22 thoughts on “When Love Goes AWOL Among Christians

  1. Sam says:

    How do we know we love God? It is very simple: By how much we love our neighbor. Charity for our neighbor is the truest thermometer of the spiritual life. No matter how deep you think your devotional life is, no matter how much you feel you are close to God, it is all an illusion if it is not reflected in acts of charity to others—especially those that are the most difficult for us to love.

    Love is not an option for the Christian. If you don’t have it, you don’t know God. As Jesus said, how can you say you love God who you cannot see, if you do not love your neighbor who you can see? A very good question.

    And what it is love? It is not a feeling. It is complete self-giving. It is at bottom sacrifice. Love is displayed perfectly in the Cross. In the crucifix, we see perfect sacrifice, and therefore perfect love.

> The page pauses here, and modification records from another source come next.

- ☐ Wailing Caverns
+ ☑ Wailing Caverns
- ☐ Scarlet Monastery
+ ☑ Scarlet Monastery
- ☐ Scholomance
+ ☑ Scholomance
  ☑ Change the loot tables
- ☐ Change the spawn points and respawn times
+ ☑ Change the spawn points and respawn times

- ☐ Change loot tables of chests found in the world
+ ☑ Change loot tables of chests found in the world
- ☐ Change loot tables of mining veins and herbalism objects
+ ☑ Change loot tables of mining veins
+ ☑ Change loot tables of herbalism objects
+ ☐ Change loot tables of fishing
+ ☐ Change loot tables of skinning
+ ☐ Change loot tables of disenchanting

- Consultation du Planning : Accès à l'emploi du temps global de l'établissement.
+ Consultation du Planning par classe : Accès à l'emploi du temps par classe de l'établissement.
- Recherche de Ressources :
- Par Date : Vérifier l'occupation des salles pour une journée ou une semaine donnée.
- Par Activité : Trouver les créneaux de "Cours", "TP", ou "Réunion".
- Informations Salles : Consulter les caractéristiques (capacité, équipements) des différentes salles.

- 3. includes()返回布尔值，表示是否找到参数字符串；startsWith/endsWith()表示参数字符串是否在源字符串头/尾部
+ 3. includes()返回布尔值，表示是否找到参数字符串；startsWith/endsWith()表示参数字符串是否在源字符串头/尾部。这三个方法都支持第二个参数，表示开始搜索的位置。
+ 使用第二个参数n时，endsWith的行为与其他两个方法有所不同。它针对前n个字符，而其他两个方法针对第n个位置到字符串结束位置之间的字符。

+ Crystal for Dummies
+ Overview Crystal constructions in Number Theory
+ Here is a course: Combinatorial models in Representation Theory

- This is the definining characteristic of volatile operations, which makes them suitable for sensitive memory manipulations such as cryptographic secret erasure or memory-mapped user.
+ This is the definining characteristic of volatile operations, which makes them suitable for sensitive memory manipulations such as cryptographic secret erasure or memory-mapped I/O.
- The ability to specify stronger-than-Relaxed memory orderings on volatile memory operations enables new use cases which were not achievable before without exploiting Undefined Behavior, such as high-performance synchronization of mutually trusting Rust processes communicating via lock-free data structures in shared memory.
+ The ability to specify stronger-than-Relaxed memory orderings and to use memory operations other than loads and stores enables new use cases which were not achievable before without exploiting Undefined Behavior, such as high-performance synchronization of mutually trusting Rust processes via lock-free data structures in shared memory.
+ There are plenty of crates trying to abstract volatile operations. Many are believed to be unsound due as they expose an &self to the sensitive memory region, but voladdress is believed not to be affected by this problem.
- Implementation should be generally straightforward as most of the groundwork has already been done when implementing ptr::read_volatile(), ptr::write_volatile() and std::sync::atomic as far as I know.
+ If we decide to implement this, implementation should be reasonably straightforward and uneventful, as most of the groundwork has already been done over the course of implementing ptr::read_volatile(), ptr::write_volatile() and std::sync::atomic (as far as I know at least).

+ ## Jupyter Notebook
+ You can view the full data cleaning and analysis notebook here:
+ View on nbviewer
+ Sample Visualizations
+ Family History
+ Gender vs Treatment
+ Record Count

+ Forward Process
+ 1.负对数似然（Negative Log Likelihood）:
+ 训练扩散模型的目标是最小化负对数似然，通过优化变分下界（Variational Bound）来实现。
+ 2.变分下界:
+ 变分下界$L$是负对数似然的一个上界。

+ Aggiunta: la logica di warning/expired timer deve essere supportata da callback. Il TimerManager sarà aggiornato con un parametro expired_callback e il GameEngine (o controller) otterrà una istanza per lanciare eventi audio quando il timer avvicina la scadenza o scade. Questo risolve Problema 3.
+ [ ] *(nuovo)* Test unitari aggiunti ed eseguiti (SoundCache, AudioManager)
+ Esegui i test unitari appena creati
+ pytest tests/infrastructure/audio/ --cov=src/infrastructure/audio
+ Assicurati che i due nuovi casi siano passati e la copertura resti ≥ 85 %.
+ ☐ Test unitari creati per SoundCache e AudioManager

    “Greater love has no man than this, that he lay down his life for his friends.” Love for the brethren is nothing else than sacrificing your life for another person. Of course, laying down your life can mean the ultimate and complete sacrifice of death. But more often, it takes the form of lesser sacrifices—a smile, a kind word, or sharing in the pain of another person.

    The heart of God is closest to the broken hearted and the suffering. Is yours?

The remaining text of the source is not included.